## Supplied records

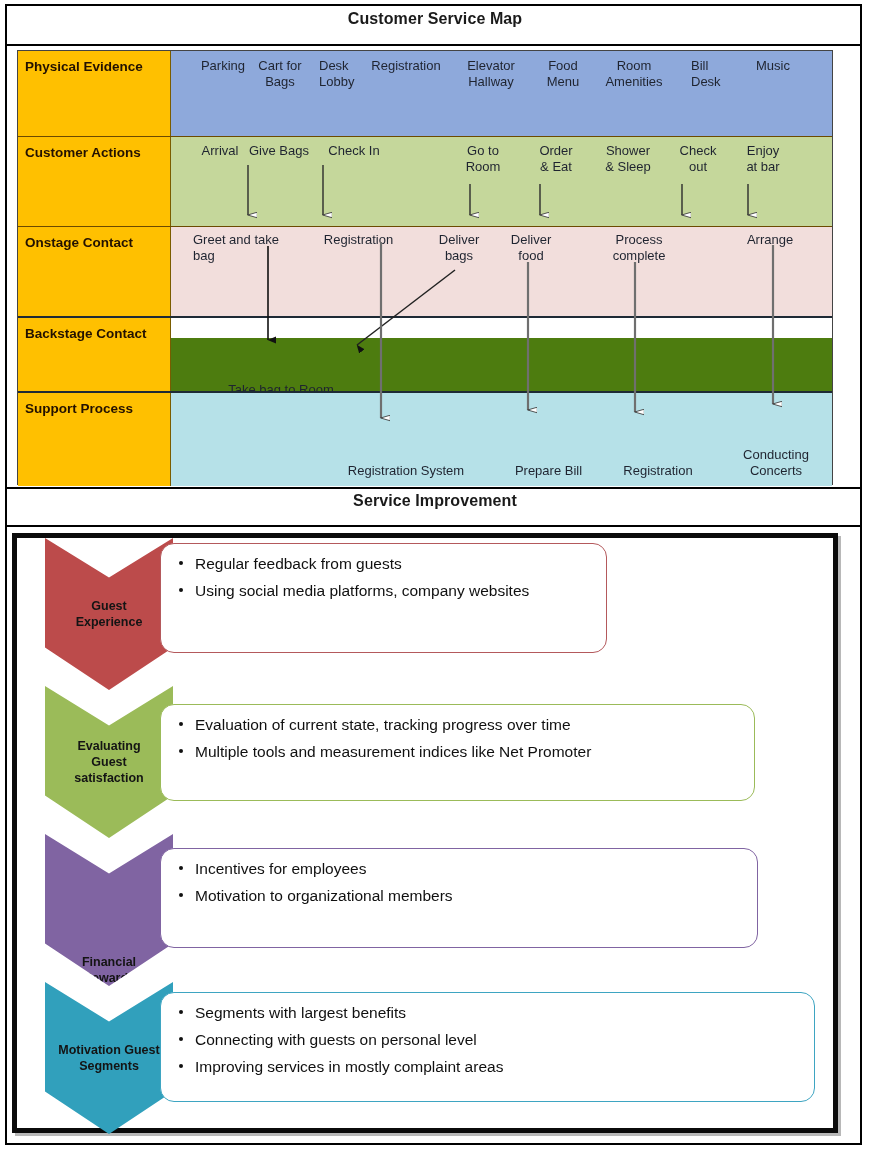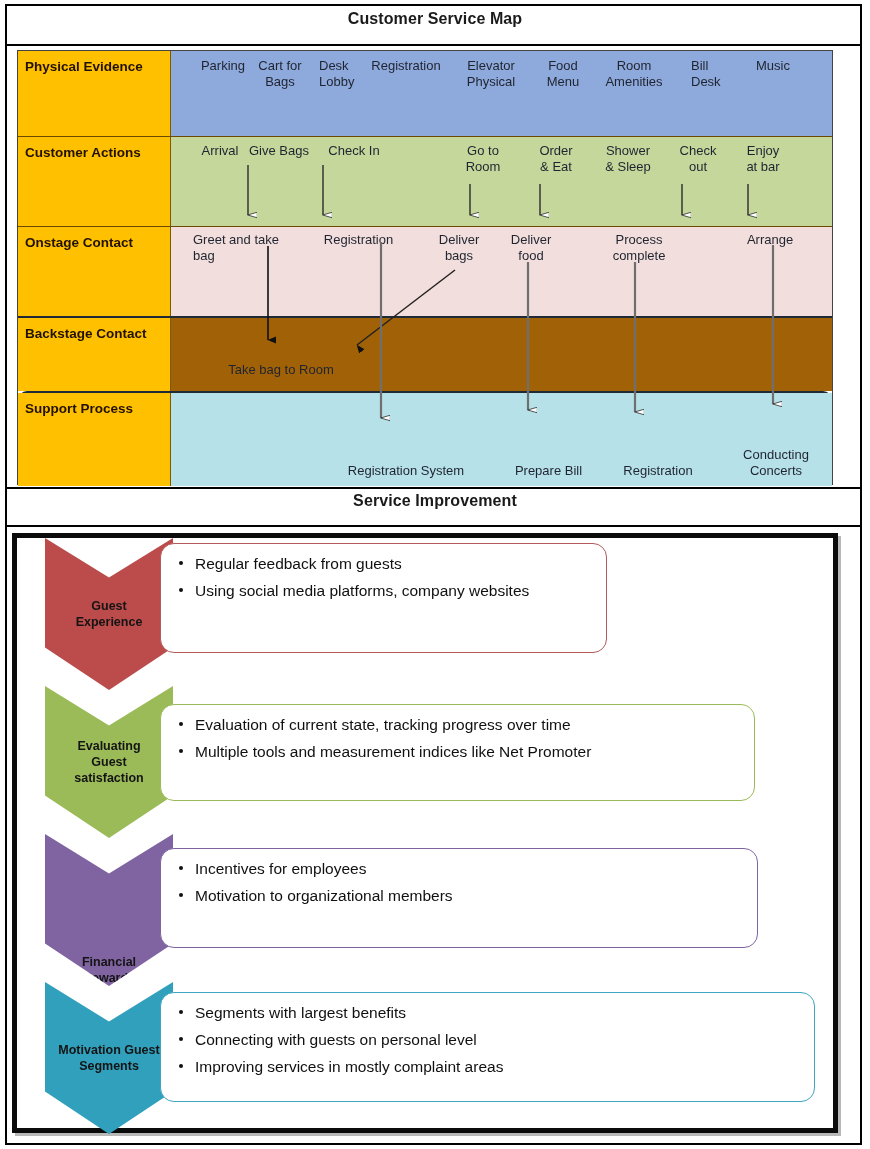"Elevator" span.cellnote { text: Physical -> Hallway }
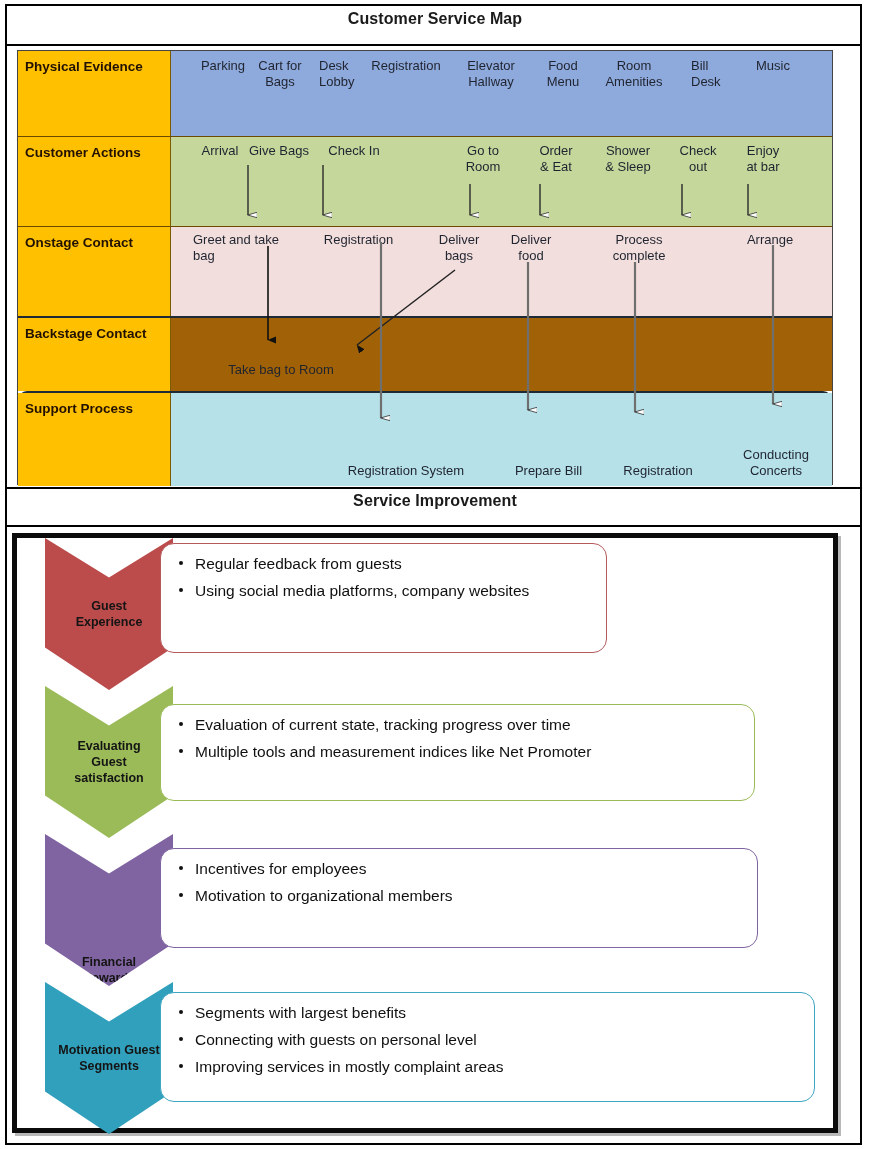"Take bag to Room" #row-backstage .rowbody { background: #a16207 -> #4d7c0f; margin-top: none -> 20px }
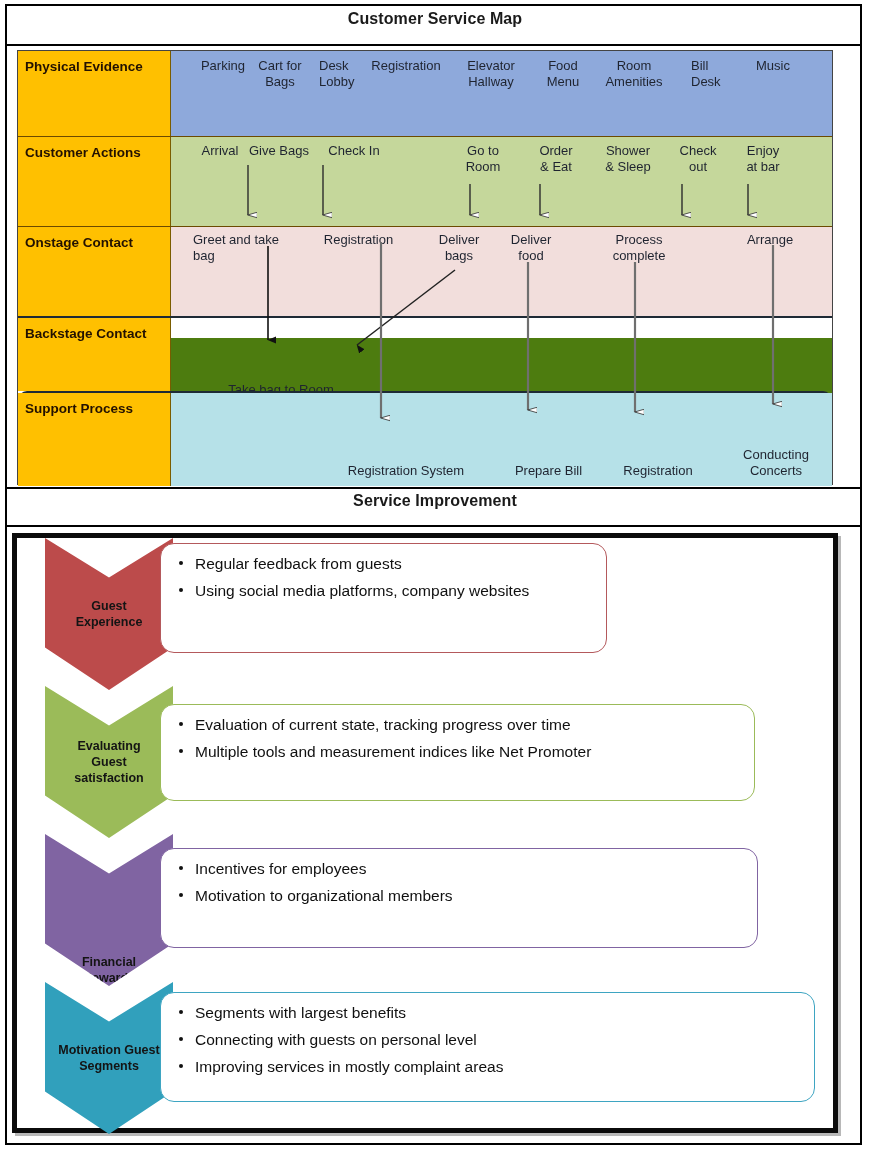"Support Process" #row-support { border-radius: 9px -> none }
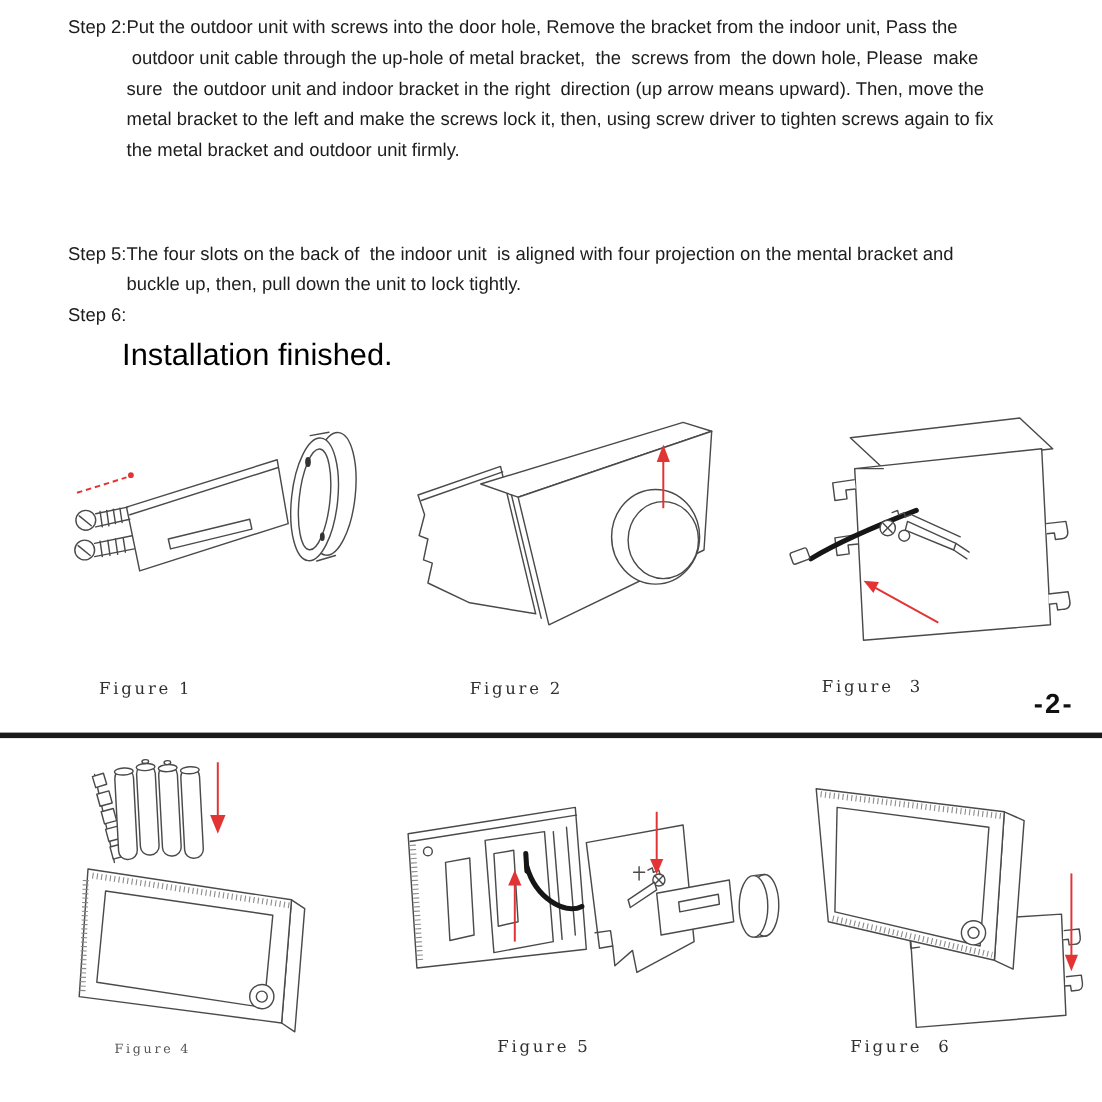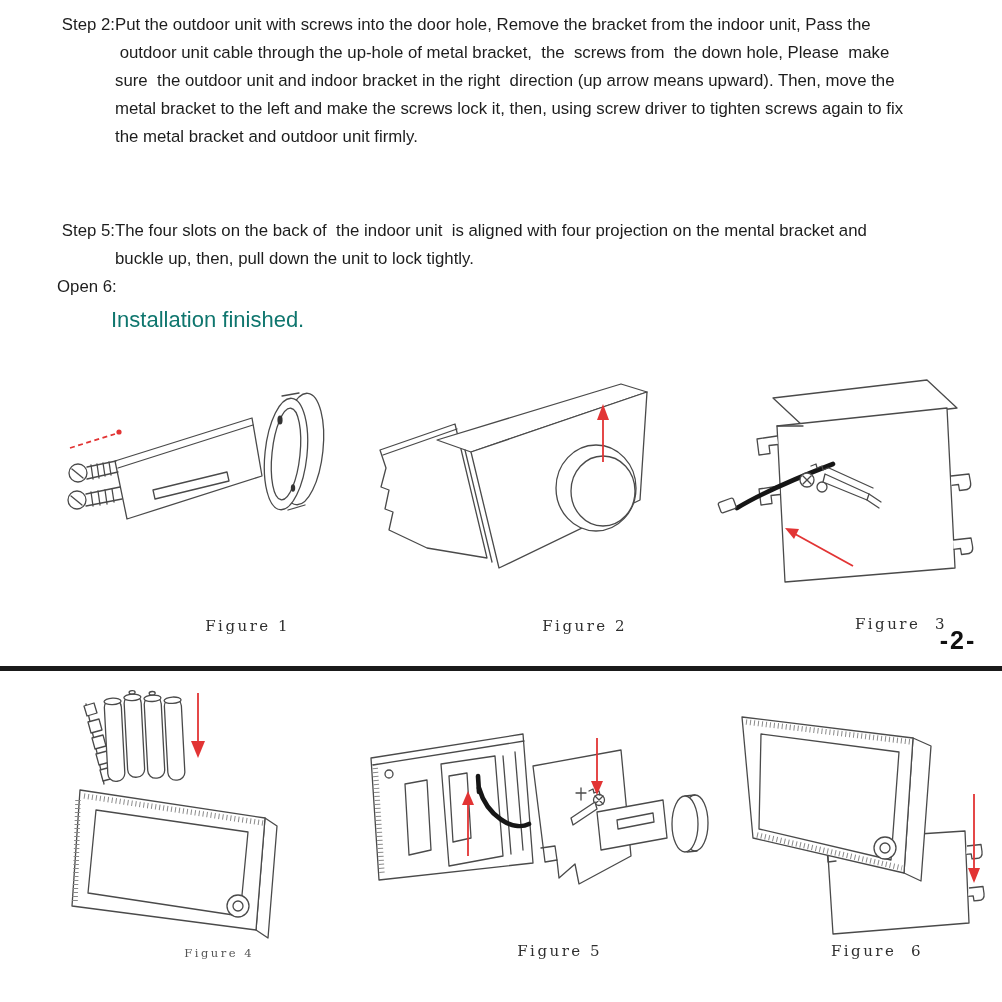"Open 6:" span.lbl { text: Open -> Step }
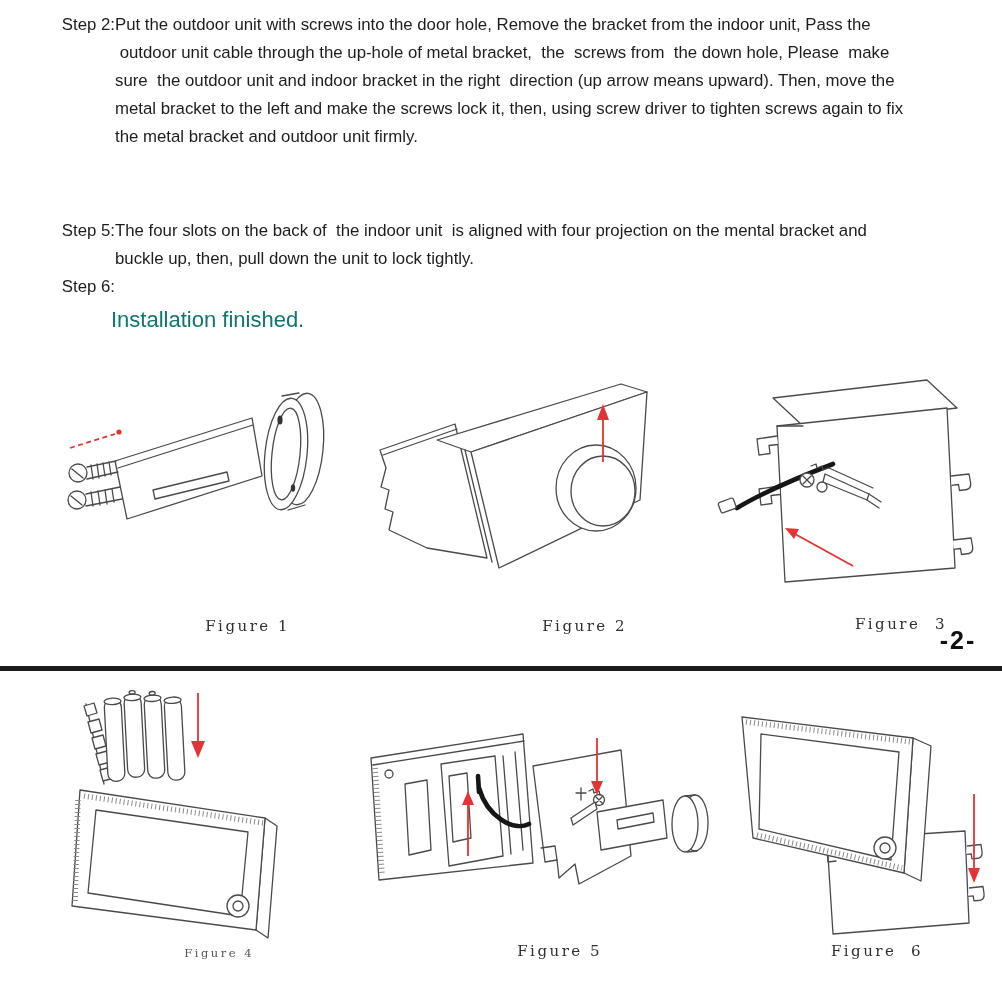"Installation finished." .finish { color: #0f766e -> #000000; font-size: 22px -> 28px }
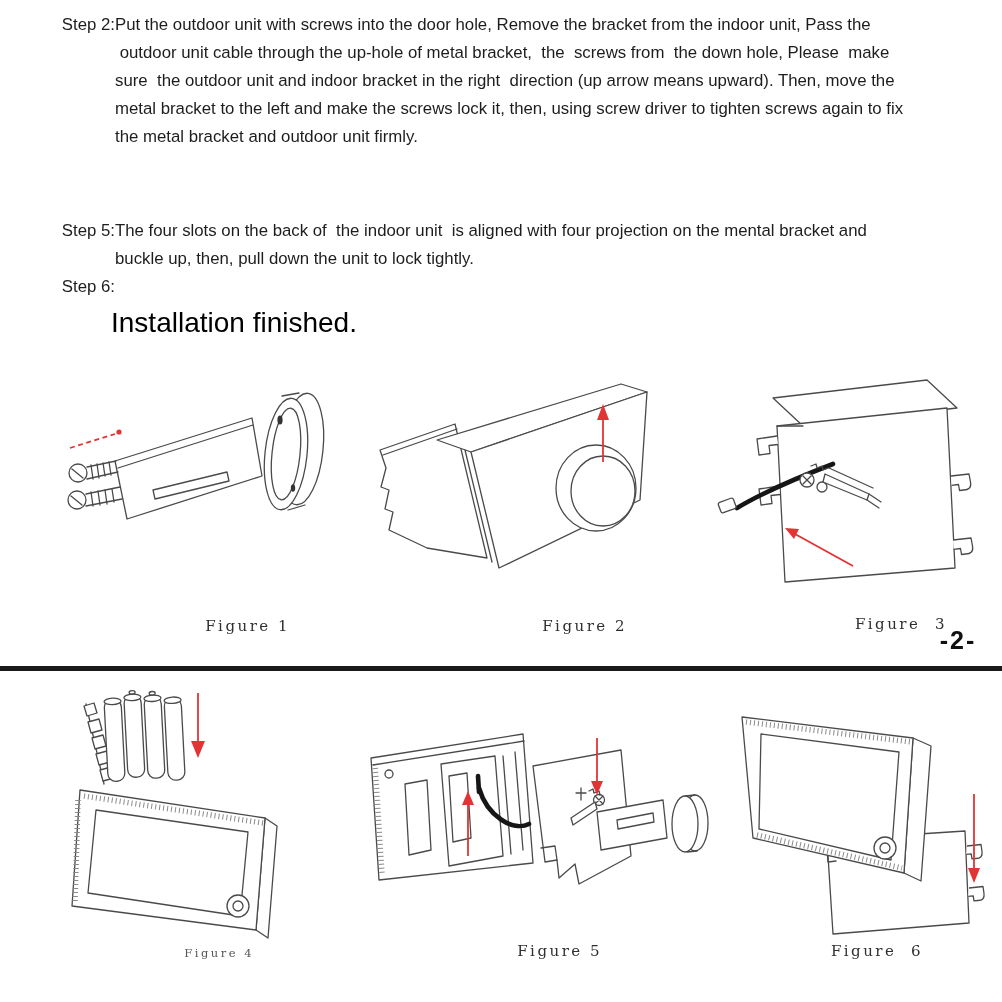"Figure 1" .cap { text-align: right -> left }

## Your assignment
The required output is every line from the one containing "color: #0f766e ->" through the last line of the data above, restated exactly and without pictures.

## Output of the exercise
"Installation finished." .finish { color: #0f766e -> #000000; font-size: 22px -> 28px }
"Figure 1" .cap { text-align: right -> left }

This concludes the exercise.